**PROBLEM TO SOLVE**
Say how many of the lines below include the word "text". Only the number should be given.

*** Opening DATA FOR THE TASK ***

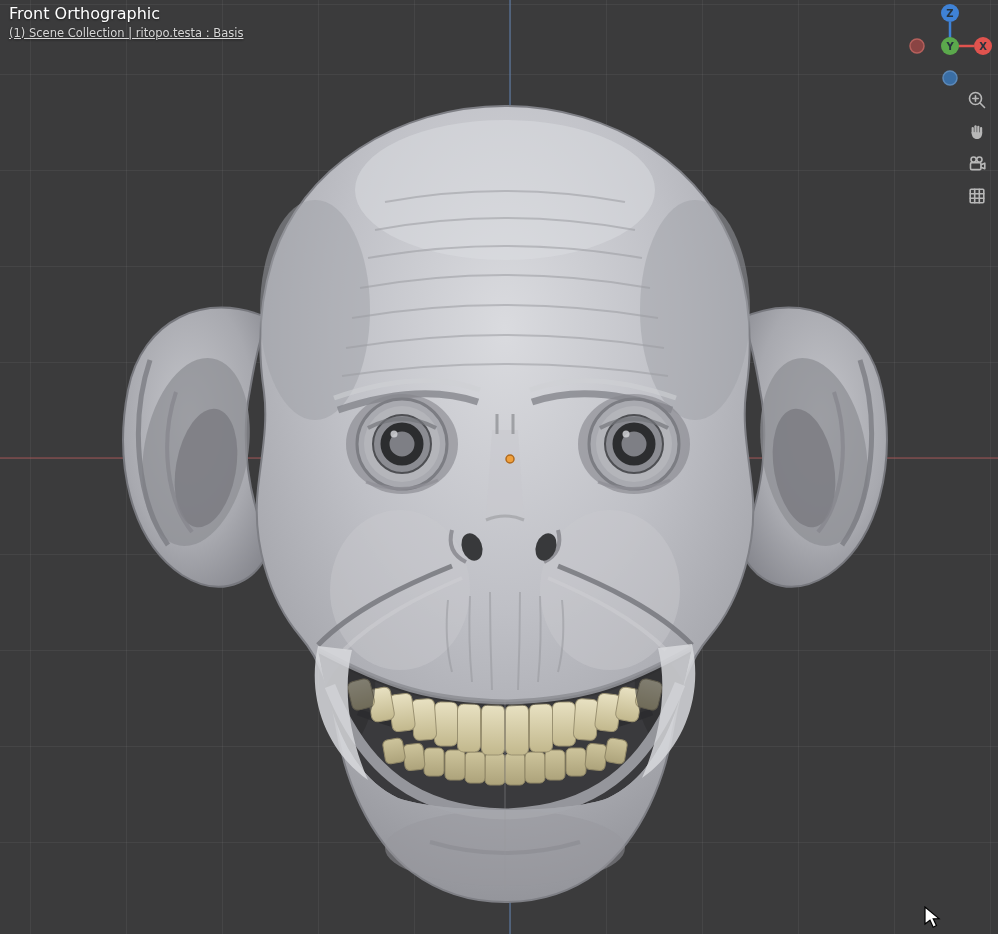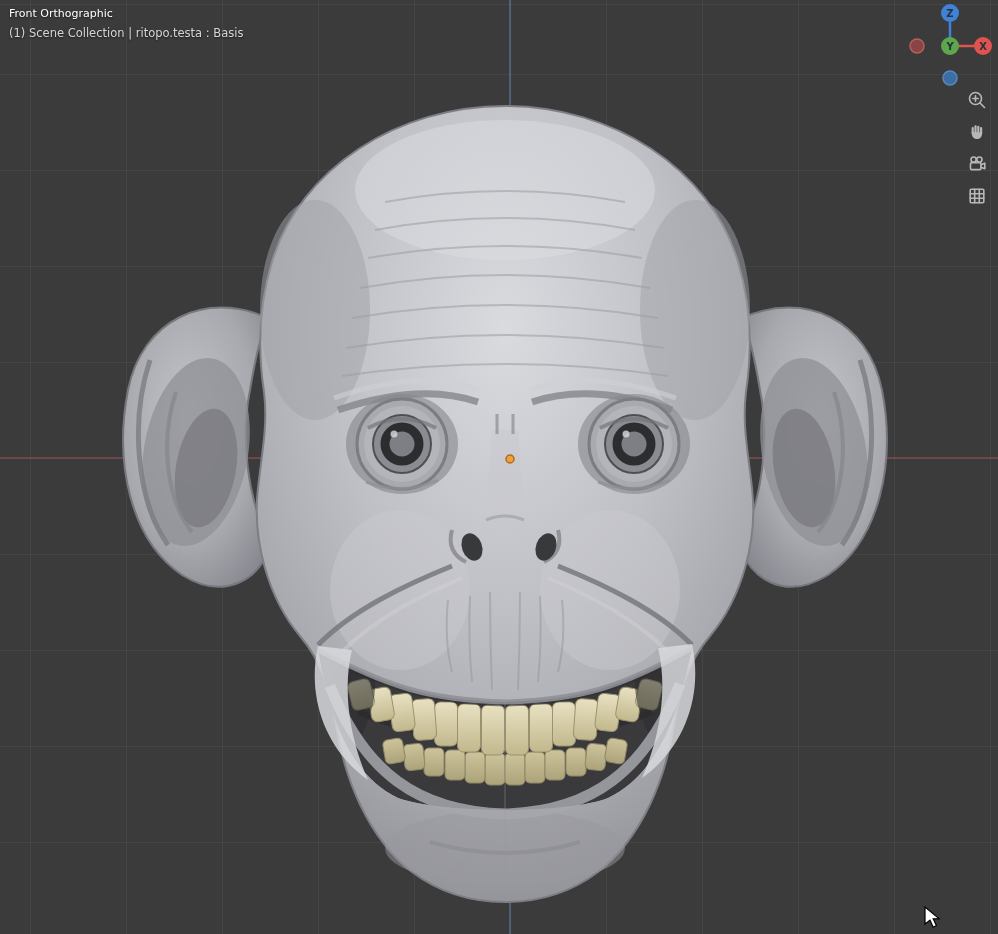--- a/index.html
+++ b/index.html
@@ -16,7 +16,7 @@
   .axis-z{position:absolute;left:509px;top:0;width:2px;height:100%;background:rgba(92,124,168,0.55);}
   .axis-x{position:absolute;left:0;top:457px;width:100%;height:2px;background:rgba(158,82,82,0.5);}
   .hud{position:absolute;left:9px;top:4px;z-index:30;}
-  .hud .line1{color:#ffffff;font-size:11px;line-height:20px;text-shadow:0 1px 2px rgba(0,0,0,.55);}
+  .hud .line1{color:#ffffff;font-size:16px;line-height:20px;text-shadow:0 1px 2px rgba(0,0,0,.55);}
   .hud .line2{color:#d6d6d6;font-size:11.5px;line-height:18px;text-shadow:0 1px 2px rgba(0,0,0,.55);}
   .model{position:absolute;left:0;top:0;z-index:10;}
   .gizmo{position:absolute;left:906px;top:2px;width:90px;height:90px;z-index:30;}

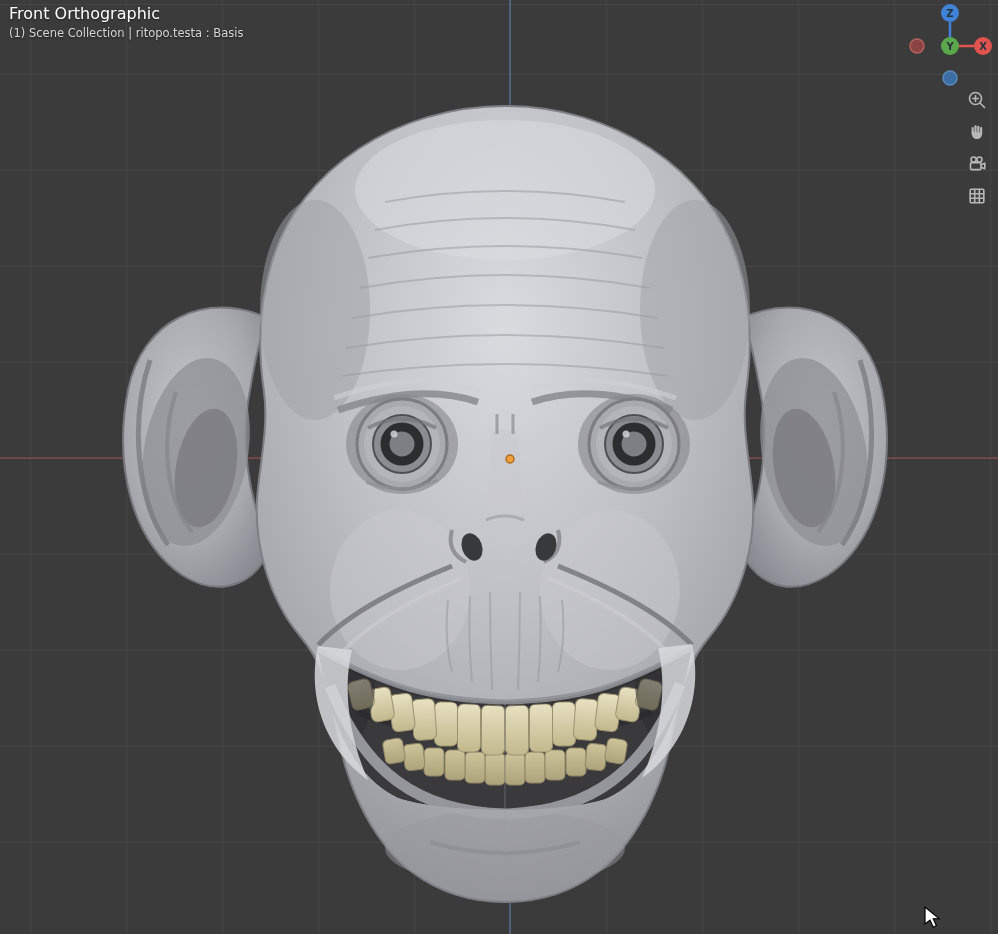--- a/index.html
+++ b/index.html
@@ -17,7 +17,7 @@
   .axis-x{position:absolute;left:0;top:457px;width:100%;height:2px;background:rgba(158,82,82,0.5);}
   .hud{position:absolute;left:9px;top:4px;z-index:30;}
   .hud .line1{color:#ffffff;font-size:16px;line-height:20px;text-shadow:0 1px 2px rgba(0,0,0,.55);}
-  .hud .line2{color:#d6d6d6;font-size:11.5px;line-height:18px;text-shadow:0 1px 2px rgba(0,0,0,.55);}
+  .hud .line2{color:#d6d6d6;font-size:11.5px;line-height:18px;text-shadow:0 1px 2px rgba(0,0,0,.55);text-decoration:underline;}
   .model{position:absolute;left:0;top:0;z-index:10;}
   .gizmo{position:absolute;left:906px;top:2px;width:90px;height:90px;z-index:30;}
   .gizmo text{font-family:"DejaVu Sans",sans-serif;font-size:10px;font-weight:bold;fill:#26333d;}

*** Closing DATA FOR THE TASK ***

**REPLY TO THE EXERCISE**
7